YOUNG PILO PITIFULLY PONDERING the rude introduction to swimming after being tossed into the creek by her mistress. Being a Labrador, though, she quickly got over it. (Photo by John Jefferson)

 

By John Jefferson

Your dogs can give you lasting memories. Mine all have.

Although it had nothing to do with dogs, last Saturday, we watched “The Guardian,” a Kevin Costner movie about U.S. Coast Guard rescue swimmers. It brought back memories of my own life saving course.

Thankfully, I never had to save a human life by swimming. I did once pluck a toddler out of the Guadalupe River after the tyke fell off a walkway, but I was never in danger.

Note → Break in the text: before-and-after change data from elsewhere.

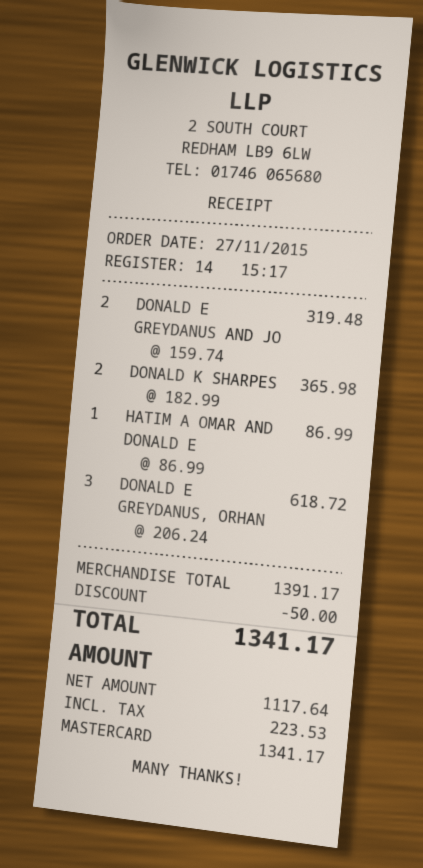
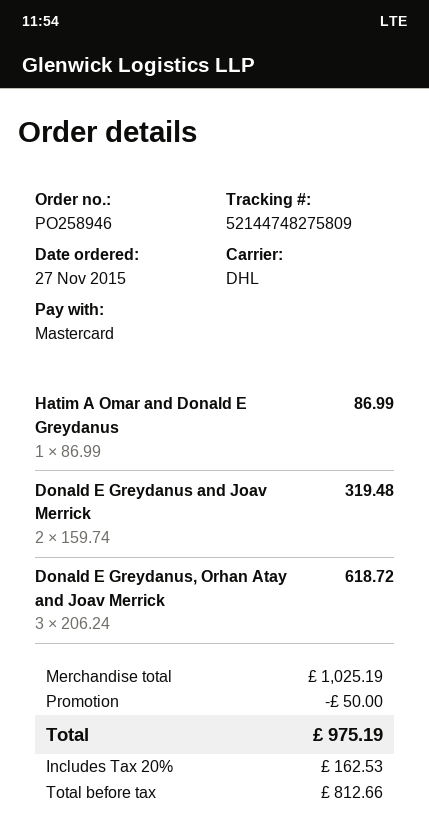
DONALD K SHARPES: 2 x 182.99 = 365.98 -> none
subtotal: 1391.17 -> 1025.19
net: 1117.64 -> 812.66
tax: 223.53 -> 162.53
total: 1341.17 -> 975.19

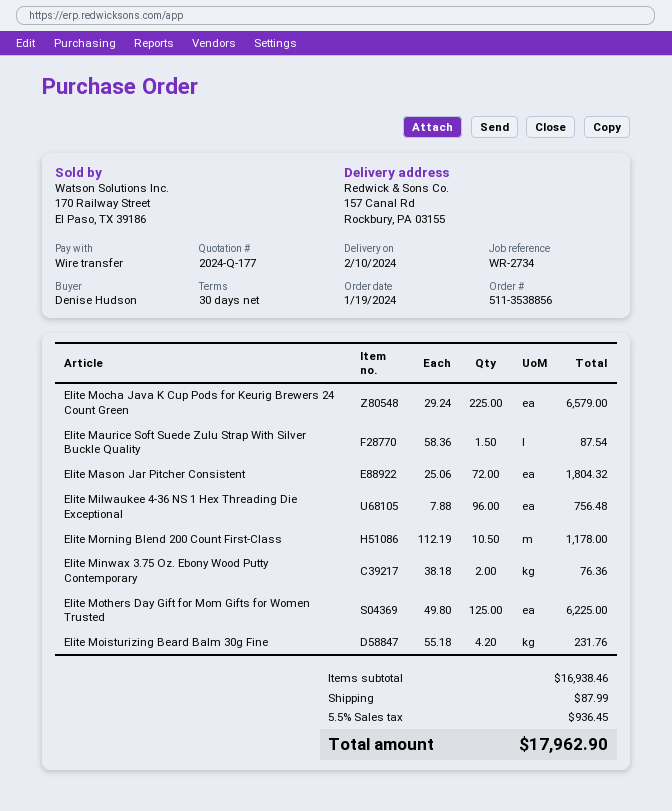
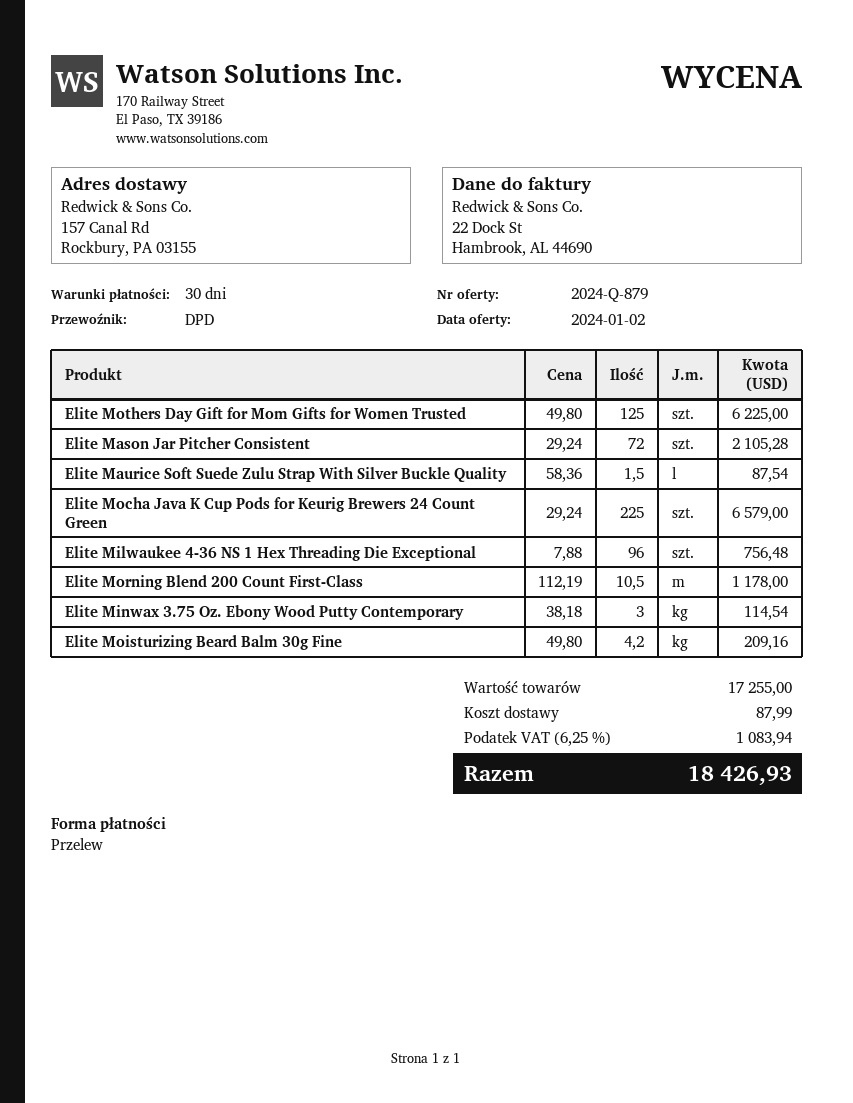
quote number: 2024-Q-177 -> 2024-Q-879
Elite Mason Jar Pitcher Consistent: 72 x 25.06 = 1804.32 -> 72 x 29.24 = 2105.28
Elite Minwax 3.75 Oz. Ebony Wood Putty Contemporary: 2 x 38.18 = 76.36 -> 3 x 38.18 = 114.54
Elite Moisturizing Beard Balm 30g Fine: 4.2 x 55.18 = 231.76 -> 4.2 x 49.80 = 209.16
subtotal: 16938.46 -> 17255.00
tax: 5.5% = 936.45 -> 6.25% = 1083.94
total: 17962.90 -> 18426.93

In the life saving course, I was in plenty of danger. I was a skinny, 14-year old, 120-pounder. The instructor was several years older and was built like an NFL defensive back. And he didn’t seem to like me.

He tried to drown me during the final exam when he over-played the part of a drowning man who tries to grab hold of the would-be life saver trying to help him and pulls him under. I was surprised I passed.

The only application of my training came years later, on the first day on a new deer lease. After the morning hunt, we decided to move a stand. My Labrador, Piloncillo, rode with us.

As we were moving the stand near the lake, I heard barking. It sounded more like baying. I looked toward the sound, and spied Pilo chasing one of the rancher’s young goats. Pilo was baying. They were closing on the lake. I yelled, “STOP!” to no avail.

The chase ended at the water as the goat jumped in, frantically trying to swim away. Pilo turned and looked at me as if to say, “Does that critter think it can outswim a Lab?” Then she launched in.

I got her back, and watched. The goat, with un-webbed, cloven hoofs, was having a hard time – about to go under. We had to help. The ranch owner, a woman in her 70s, had never leased before, and was dubious about us. We were on our best behavior, and surely didn’t want to drown one of her goats.

One of the younger hunters said he’d go after the goat. My dog had caused it, so I said I would go, and began stripping down to my underwear. The others seemed relieved. As I waded out into the November-chilled water, the goat moved further away. My swim got longer. I remembered the instructor had told me life-saving was never easy. I finally caught up with it, grabbing the hair on the back of its neck just as it started sinking, and began side-stroking the 30 yards to shore.

My hunting buddies were literally rolling on the ground laughing at my life-saving a stupid goat!

I was afraid to tell the rancher about it, and didn’t for ten years. When I finally did, she laughed as hard as the hunters had, and said I needed to write about it. Just did.

I wonder if the Boy Scouts give a merit badge for that kind of life-saving … and what it would look like!